Joel Samways Neto
Muitos são os fatores que colocam os proprietários de terras produtivas, no Paraná e no Brasil, em desvantagem em relação ao Movimento dos Sem Terra (MST). O primeiro deles é o marketing. O MST tem uma enorme equipe de marketólogos, espalhados no País e no exterior, com trânsito fluente em amplos espaços da mídia. Podem transformar qualquer factóide em propaganda pró-movimento, denegrindo rapidamente a imagem de governos, governantes e de ruralistas. É gente treinada para afirmar o contraditório, a meia-verdade, a fé de ofício na sua versão da história. Por exemplo, repetem, repetem, que o esbulho possessório que praticam se chama ‘‘ocupação’’ – e logo a mídia está reproduzindo esse substantivo, como se o eufemismo pudesse mascarar o fato tipificado penalmente. As milícias do MST, formadas também por mulheres e crianças, eram tidas como contingente desarmado, empunhando apenas ‘‘ferramentas de trabalhar a terra’’ – como se facão e foice não ferissem nem matassem. Só pararam com essa conversa fiada de movimento pacífico quando foram flagrados lançando coquetéis molotov e presos em flagrante por porte ilegal de arma. A assessoria de imprensa, o departamento de comunicação social do MST é de uma eficiência a toda prova. Semana passada, depois que proprietários rurais, no Noroeste do nosso Estado, uniram-se e exerceram o direito estabelecido no artigo 502 do Código Civil dos Estados Unidos do Brasil, e se mantiveram, ou se restituíram, na posse que lhes fora esbulhada pelas milícias do MST, o advogado do movimento apareceu na televisão falando que iria processar os ruralistas por formação de quadrilha, dano moral, patrimonial e uso arbitrário das próprias razões. Parecia o discurso dos advogados dos ruralistas! Como se os sem-terra não invadissem propriedades alheias, produtivas, em bandos, expulsando o dono e seus empregados, derrubando árvores, carneando gado, queimando lavoura etc!
O outro fator de desvantagem para os proprietários rurais de terras produtivas é a prontidão das milícias dos invasores. Desde a anistia, no final do regime militar brasileiro, agentes de ideologias totalitárias vêm trabalhando na formação de quadros para promover a tomada do poder pela via revolucionária. Aos moldes da revolução camponesa, maoísta, ocorrida na China. Há quase vinte anos, pelo menos, os militantes dessa proposta vêm criando centros de treinamento, inicialmente no Rio Grande do Sul e no então Estado do Mato Grosso, para treinar seus integrantes, na ideologia e na disciplina de campo. E para tanto contam até com dinheiro estrangeiro. Enquanto isso, os proprietários de terras produtivas ficam treinando plantar, colher, ordenhar, manejar o pasto, vacinar... com o objetivo de viver e levar o alimento ao prato dos brasileiros. Porque esses proprietários, como quaisquer outros cidadãos neste País, pagam impostos para que a Polícia Militar e as Forças Armadas pratiquem ordem unida, aprendam a manusear armamento e treinem para prestar serviço de segurança pública interna e externa.

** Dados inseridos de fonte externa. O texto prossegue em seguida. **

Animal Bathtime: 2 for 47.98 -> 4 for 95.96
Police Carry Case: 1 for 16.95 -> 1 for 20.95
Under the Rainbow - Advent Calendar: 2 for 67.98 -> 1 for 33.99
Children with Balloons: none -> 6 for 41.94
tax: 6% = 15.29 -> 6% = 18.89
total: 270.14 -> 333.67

Depois que o marketing do MST inaugurou as chamadas ‘‘ocupações políticas’’, ninguém mais ficou a salvo de suas arbitrariedades. Nem o proprietário de terra produtiva cuja área é menor do que a do tal módulo agrário, nem o cidadão urbano que viu a praça pública ser tomada de assalto, loteada e urbanizada. Tudo apenas para fazer pressão contra o governo federal que não cumpre as metas de assentamento exigidas pelo movimento.

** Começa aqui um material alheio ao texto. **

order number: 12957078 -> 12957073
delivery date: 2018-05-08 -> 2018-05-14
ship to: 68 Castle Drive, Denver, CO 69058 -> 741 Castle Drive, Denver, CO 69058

Essa situação chegou ao ponto em que chegou graças, sobretudo, à leniência vacilante do governo estadual. A demora, no discurso e na ação, para afirmar a certeza de que as leis que regem o Estado democrático em que vivemos seriam cumpridas, fortaleceu a ousadia das milícias do MST. Foi preciso que os paranaenses vissem cenas de guerra civil deflagrada, com proprietários de terras produtivas indo, pessoalmente, à luta para reaver suas terras (eis que a PM, embora competente, não tinha ordens para proceder as reintegrações de posse determinadas pelo Judiciário). Foi preciso que a tomada da Praça de Salete, em Curitiba (desocupada no sábado) quase se declarasse república. Aí então, e só então, o governo retomou as medidas necessárias, descritas claramente nas normas do nosso pacto social, para salvaguardar a democracia. Dizer que o principal responsável pela questão agrária é a União federal não é desculpa. Isso não é motivo para que o Estado tolere a desordem, o desrespeito à lei, como método de pressão política.
O governador Jaime Lerner declarou que o trato desse problema é como subir uma duna: ora é um passo para frente, ora são dois para trás... Pois é. Por isso que para se subir numa duna é fundamental agilidade e determinação. Para avançar sempre e superar logo.